Este último fato repercutiu ainda mais que o primeiro, já que a vítima era filho de criação de um astro da música popular. A questão é a seguinte: aos que esgrimem o argumento de que não se sabe direito quem é negro no Brasil, é forçoso contra-argumentar que os porteiros dos edifícios de luxo sabem, a polícia sabe, os empregadores sabem, as elites discriminatórias sabem mais do que ninguém.

Vulgata canhestra

Talvez o debate sobre essa espinhosa questão possa ser incrementado por um conceito oriundo da filosofia política. Trata-se daquilo que o francês Jacques Rancière chama de ‘partilha do sensível’, isto é, um sistema de evidências sensíveis que torna visíveis ao mesmo tempo a existência de um ‘comum’ e dos recortes ideológicos que definem os lugares e os papéis destinados aos cidadãos numa sociedade qualquer.

Assim, antes mesmo do estabelecimento legal, constitucional dos direitos da cidadania, existe uma forma de partilha sensível ou ‘estética’ que determina quem efetivamente pode ocupar o lugar pleno de cidadão.

Na base do arcabouço político existe essa estética, que não se entende como ‘vontade de arte’, e sim como determinação do visível e do invisível constitutivos da experiência política. Na Grécia Antiga, o escravo não entrava no jogo político. No Brasil de hoje, o descendente de escravo dificilmente fura as barreiras.

Mas pode furar as barreiras, haverá quem argumente – e com alguma razão.
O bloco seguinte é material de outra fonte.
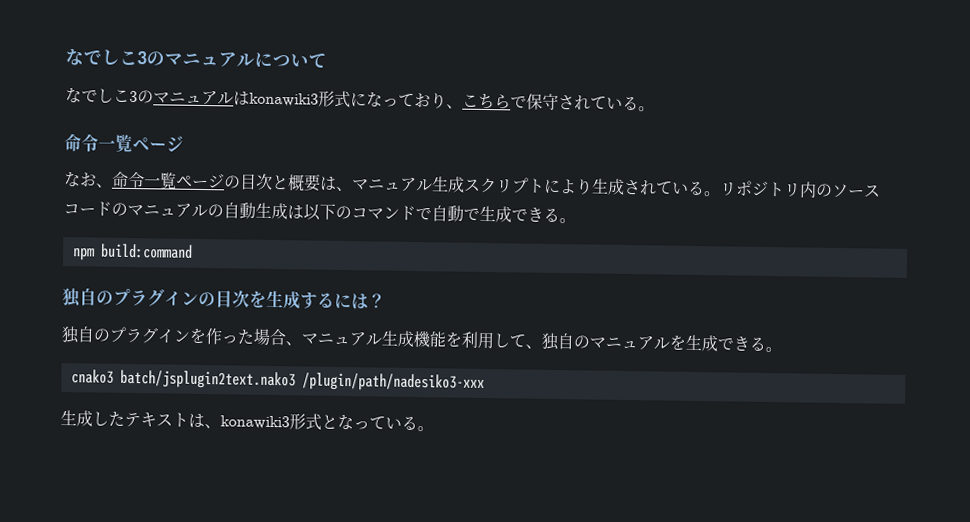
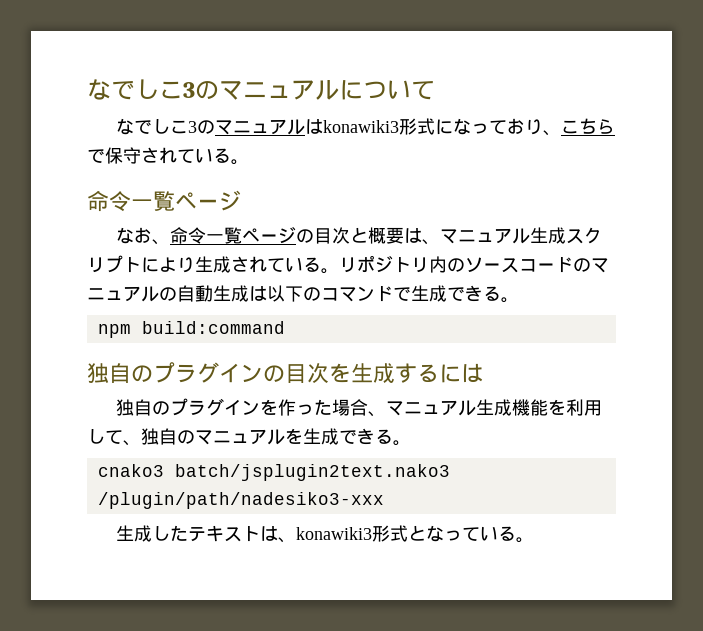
[431,205,480,222] 自動で -> (411, 294) none
[368,293,386,309] ？ -> (483, 373) none

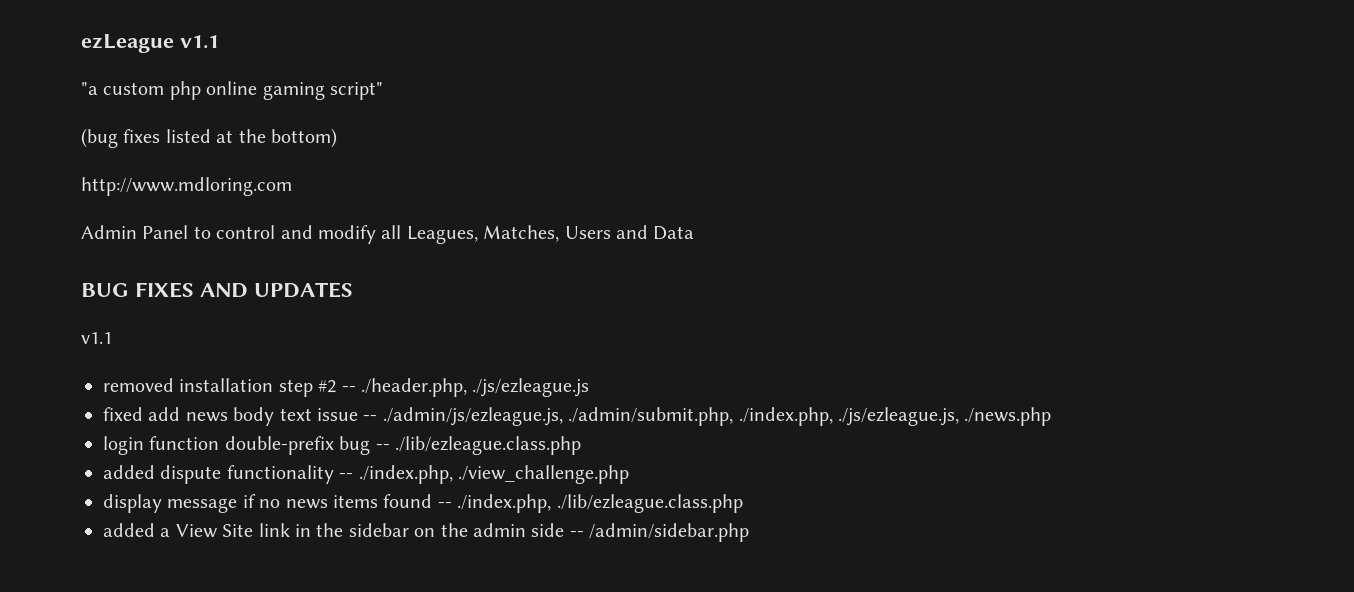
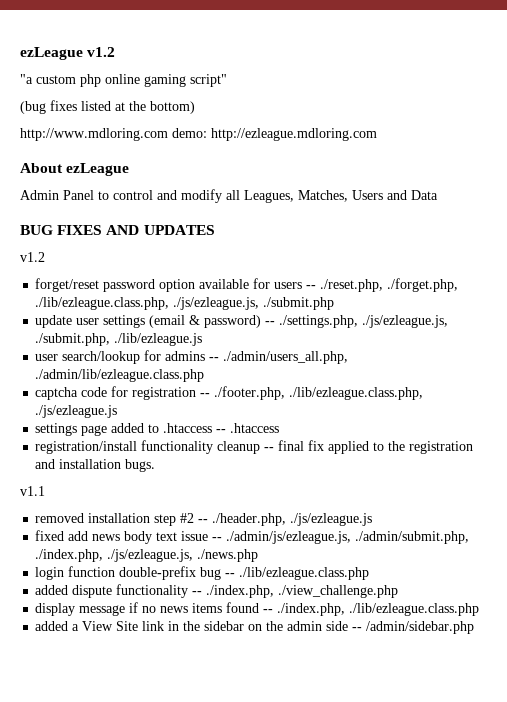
[81,34,219,53] ezLeague v1.1 -> [20,47,116,60] ezLeague v1.2
(292, 186) none -> [172,128,377,141] [20,163,130,176] demo: http://ezleague.mdloring.com // About ezLeague
(353, 290) none -> [20,252,45,262] [35,278,459,292] [35,297,335,310] [35,315,449,328] [35,333,203,346] [35,350,349,364] [35,369,205,382] [35,386,424,400] [35,405,118,418] [35,423,280,436] [35,440,474,454] [35,459,156,472] // v1.2 // forget/reset password option available for users -- ./reset.php, ./forget.php, ./lib/ezleague.class.php, ./js/ezleague.js, ./submit.php // update user settings (email & password) -- ./settings.php, ./js/ezleague.js, ./submit.php, ./lib/ezleague.js // user search/lookup for admins -- ./admin/users_all.php, ./admin/lib/ezleague.class.php // captcha code for registration -- ./footer.php, ./lib/ezleague.class.php, ./js/ezleague.js // settings page added to .htaccess -- .htaccess // registration/install functionality cleanup -- final fix applied to the registration and installation bugs.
É perfeitamente possível que algumas individualidades, por circunstâncias excepcionais, consigam chegar ao ápice de determinadas configurações sociais, no empresariado, nas artes, nas profissões liberais, na política. Isto não quer dizer que o mecanismo de exclusão presente na dita partilha estética deixe de estar funcionando. Ele continua, sim, barrando a maioria, aqueles que não se configurem como exceções. E mais, a natureza dessa exclusão é visceral e originariamente política, o que faz com que inclusão social dos que são fenotipicamente barrados seja um fato político, um conquista a ser inserida no plano dos direitos civis e não na vaga prateleira dos direitos humanos.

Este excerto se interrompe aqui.